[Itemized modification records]
↓↓↓
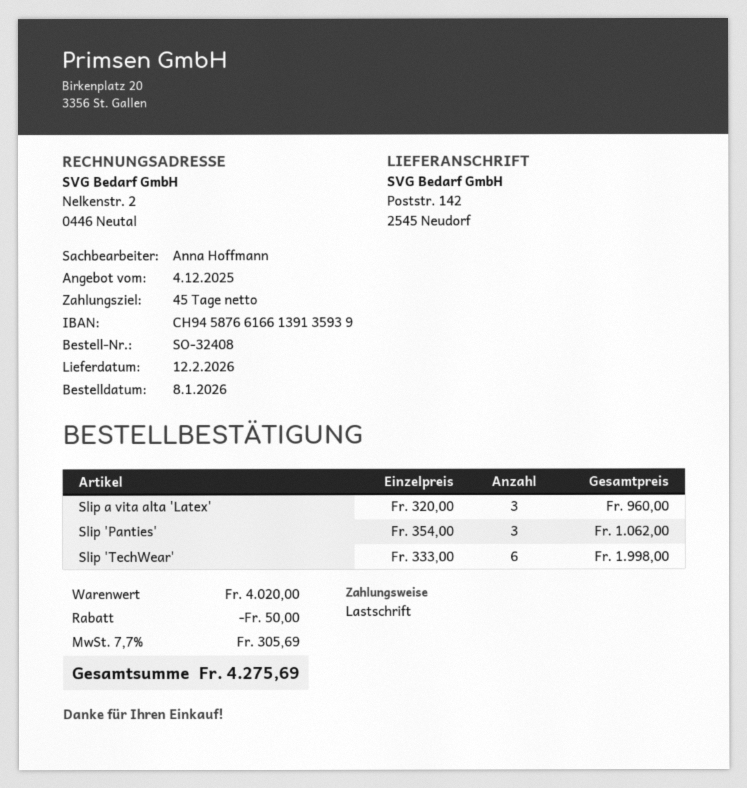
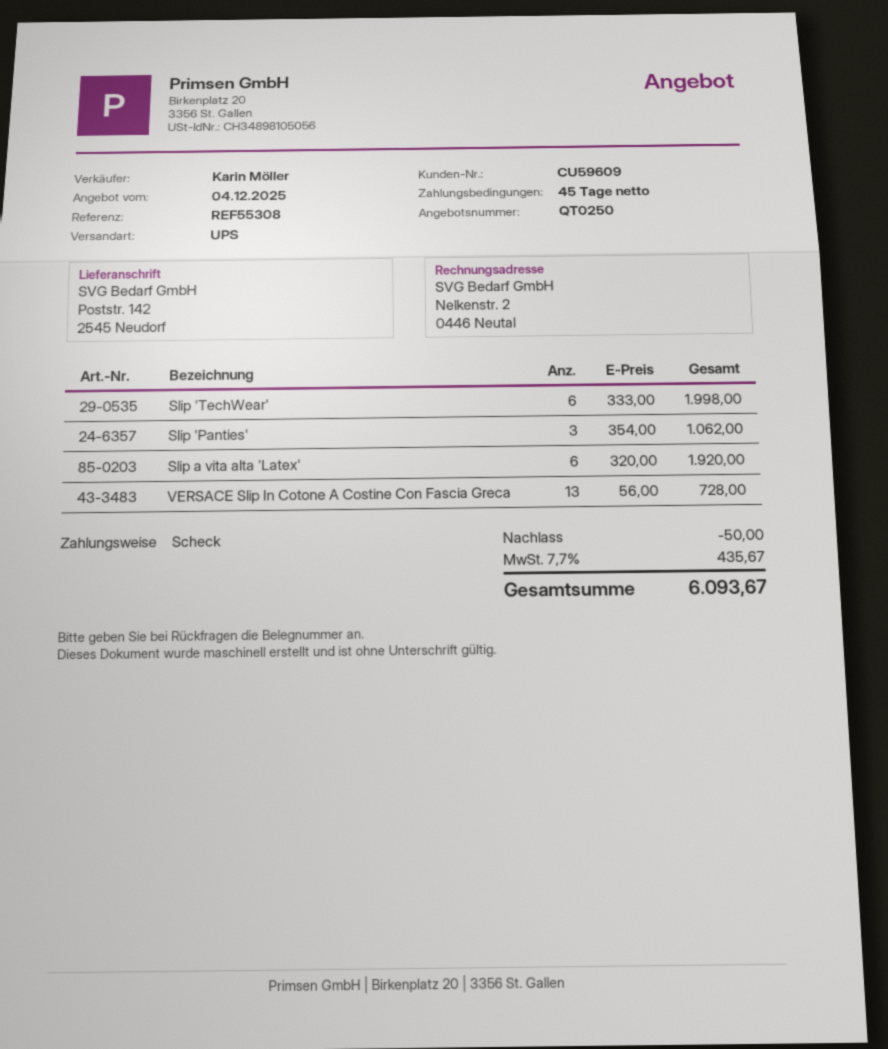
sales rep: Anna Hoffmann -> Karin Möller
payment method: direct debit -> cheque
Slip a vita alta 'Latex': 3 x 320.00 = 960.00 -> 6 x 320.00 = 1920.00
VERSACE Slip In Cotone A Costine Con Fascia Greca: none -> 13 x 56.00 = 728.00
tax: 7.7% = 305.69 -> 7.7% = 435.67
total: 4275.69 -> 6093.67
↑↑↑
▶ PROMPT: The entries above need to be repeated in full, word for word. Skip the images.

▶ RESPONSE TO THIS TASK:
sales rep: Anna Hoffmann -> Karin Möller
payment method: direct debit -> cheque
Slip a vita alta 'Latex': 3 x 320.00 = 960.00 -> 6 x 320.00 = 1920.00
VERSACE Slip In Cotone A Costine Con Fascia Greca: none -> 13 x 56.00 = 728.00
tax: 7.7% = 305.69 -> 7.7% = 435.67
total: 4275.69 -> 6093.67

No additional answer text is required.